Electrification de la ligne ferroviaire Tunis Borj-Cedria





Un projet qui coûtera plus cher que prévu
Pour mener à terme son grand projet d’électrification de la ligne des banlieues sud, la SNCFT a dû solliciter auprès du Japon, un prêt supplémentaire de plus de 70 millions de dinars.
Entamé depuis 2006, le projet d’électrification de la ligne ferroviaire Tunis Borj-Cedria ne semble pas rouler sur de bons rails. Et selon toute vraisemblance, le retard dans l’exécution des travaux programmés est en passe de coûter beaucoup plus cher que ce qui a été prévu au départ. Lors d’une première estimation faite en 2000, l’électrification de la ligne ferroviaire Tunis-Borj-Cedria devait coûter 190 millions de dinars, dont 160 millions de dinars sous forme d’un prêt accordé par le gouvernement japonais. Seulement, en 2008, soit 24 mois après le démarrage des travaux, la SNCFT a dû revoir ses comptes à la hausse pour constater que le budget de l’exécution doit absolument augmenter. Ainsi, le budget initial de 160 millions de dinars, considéré suffisant pour électrifier et équiper 24 kilomètres de doubles voies ferrées, a presque doublé pour passer à 300 MD. Les responsables de la SNCFT ont été donc amenés une nouvelle fois à solliciter un financement supplémentaire.
Mauvaise gestion
La rallonge de crédit qui n’a pas été annoncée par la SNCFT, concerne un prêt supplémentaire de l’ordre de 70,525 MD. La signature de l’échange de notes qui a eu lieu hier à Tunis, a été en revanche annoncée par le Japon à travers un communiqué rendu public, mardi dernier par son ambassade en Tunisie. L’accord relatif au nouveau prêt accordé à la SNCFT a été signé par MM. Toshiyuki TAGA, ambassadeur du Japon en Tunisie et Elyès KASRI, directeur général des pays d’Amériques et d’Asie au ministère des Affaires étrangères.

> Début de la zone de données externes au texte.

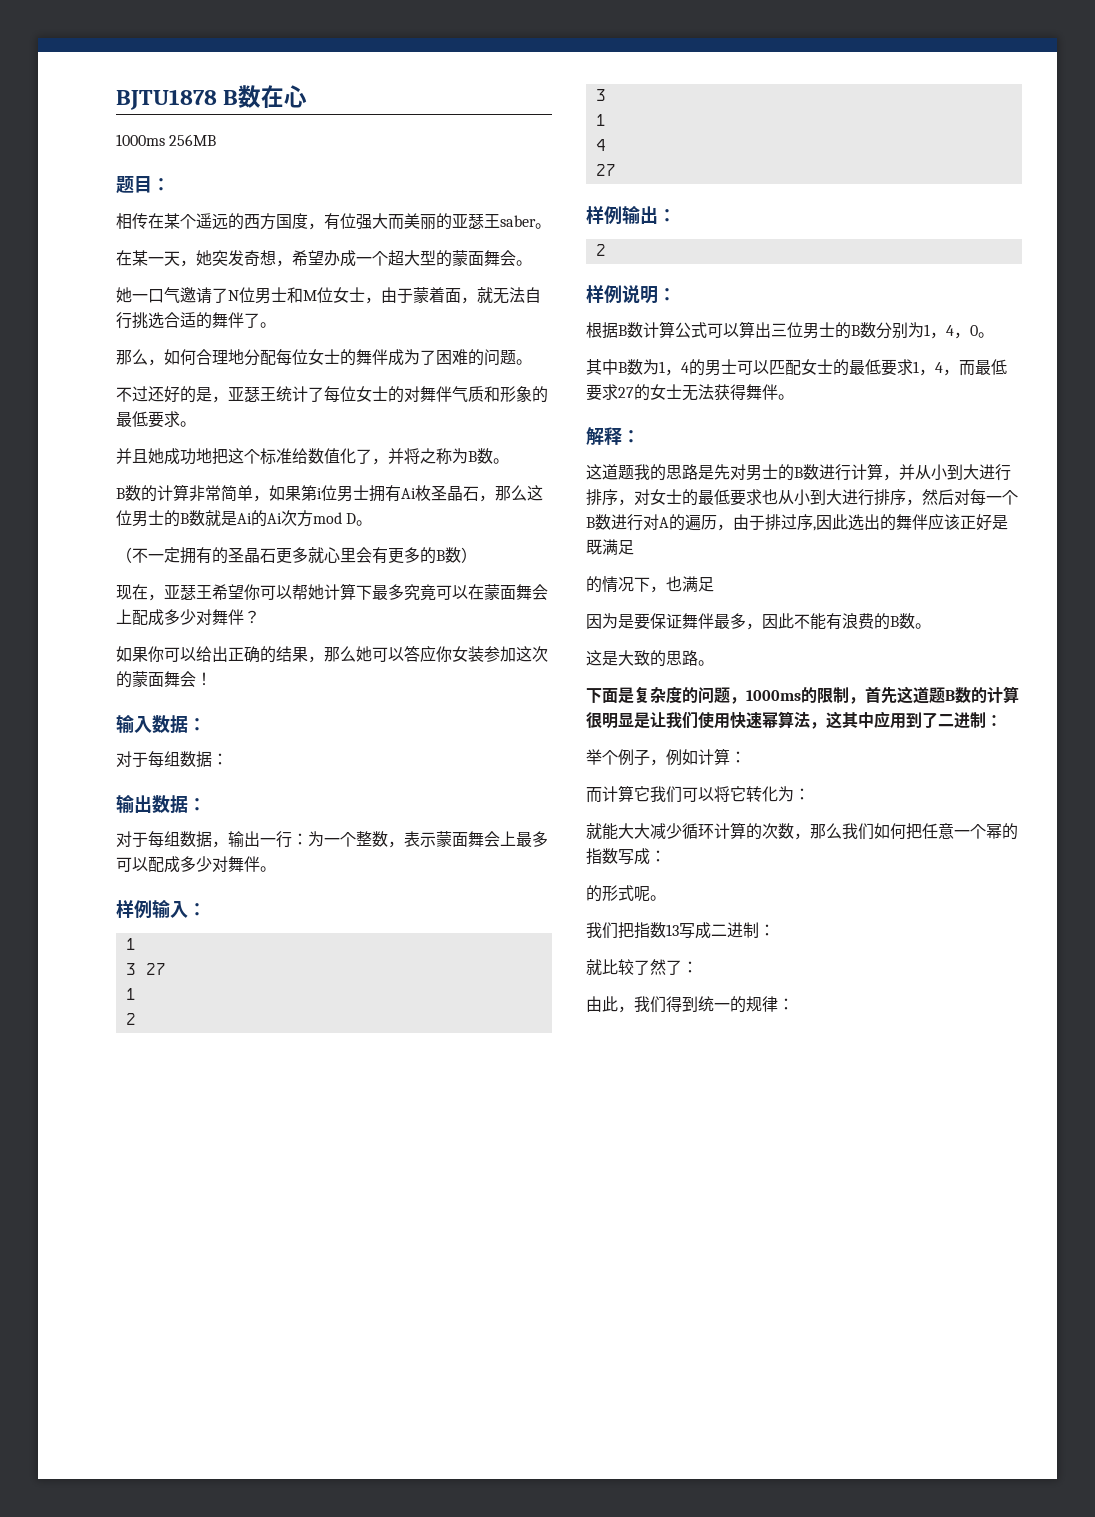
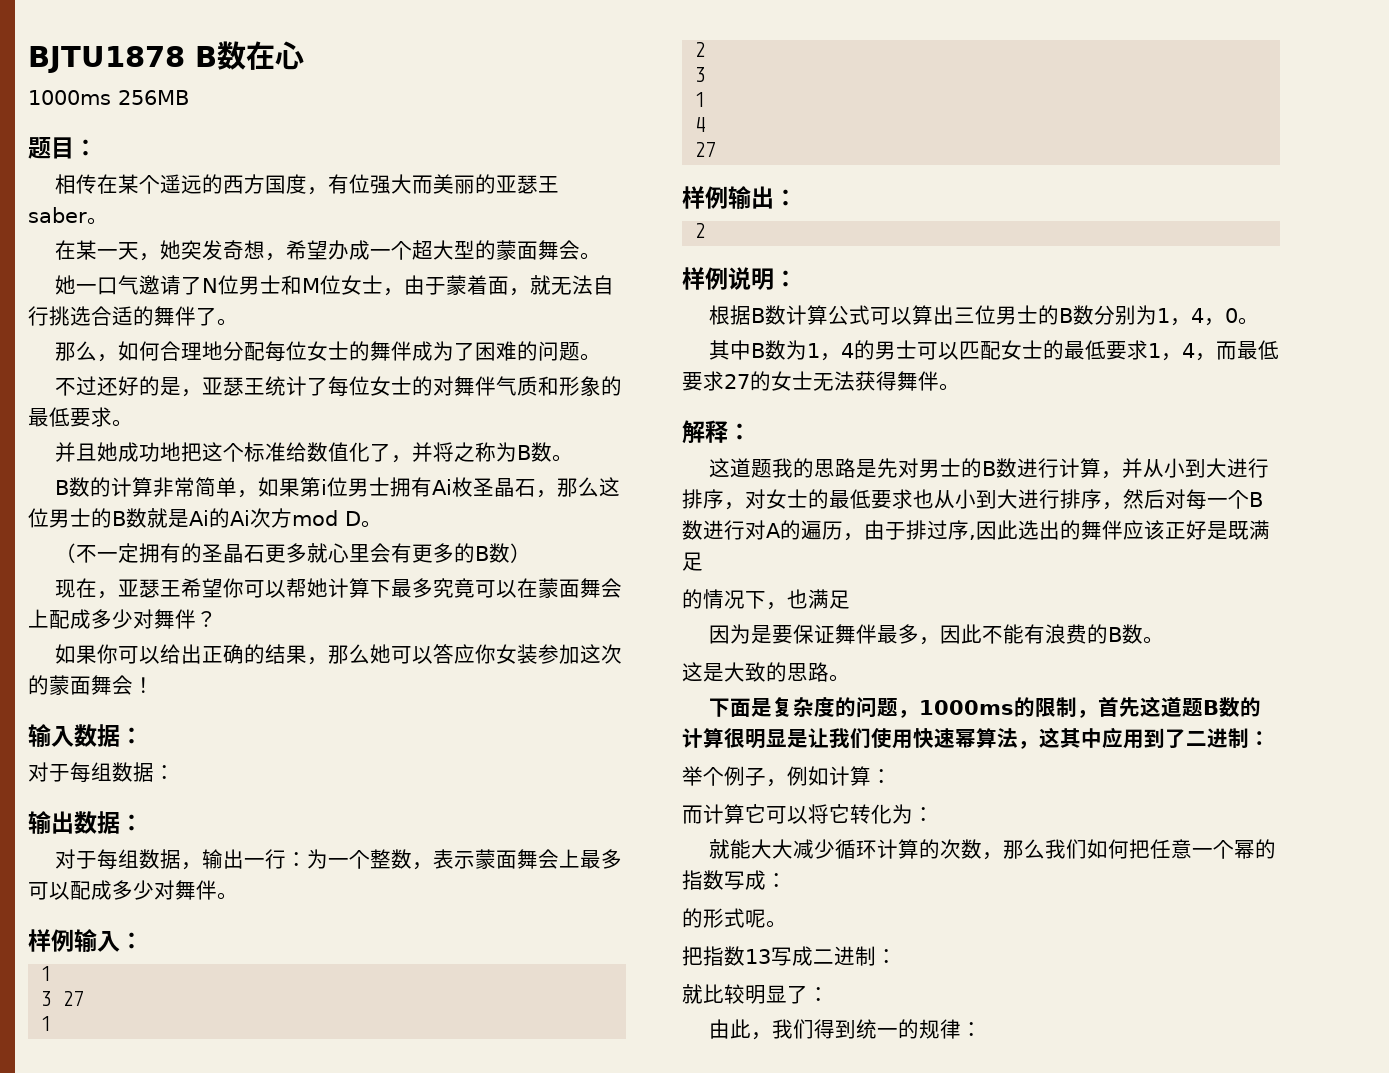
[650,786,682,803] 我们 -> (766, 813) none
[586,922,618,939] 我们 -> (787, 924) none
[634,959,666,975] 了然 -> [745,985,787,1004] 明显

Quant aux raisons qui ont poussé à solliciter ce prêt supplémentaire, une source informée à la SNCFT a laissé entendre que la société a été obligée de réviser le budget alloué à son projet selon l’évolution des cours de devise et des matières de construction sur le marché international. Notre interlocuteur a tenu à rejeter toute hypothèse de mauvaise gestion du projet pouvant impliquer la société nationale. «Si manquement il y a, c’est au consortium franco-italien qu’il faut en demander des comptes», affirme-t-il en répondant à notre interrogation à propos de certaines défaillances constatées sur le site du projet. Les usagers des trains entre Tunis et Borj Cedria qui s’impatientent de voir le projet achevé sont de plus à plus indignés par la manière à travers laquelle sont exécutés les travaux. Il est absurde, en fait, de voir des abris qui sont complètement démolis, après avoir nécessité plusieurs jours et certainement beaucoup d’argent pour être construits. La stupéfaction des passagers atteint son comble en constatant des couches épaisses de béton armé discrètement jeté dans plusieurs endroits. Du côté de la SNCFT, on affirme que cette mauvaise gestion des ressources et des matières incombe au consortium d’entreprises franco-italien qui pilotent actuellement l’exécution des travaux à travers des contrats de sous-traitance avec des entreprises nationales.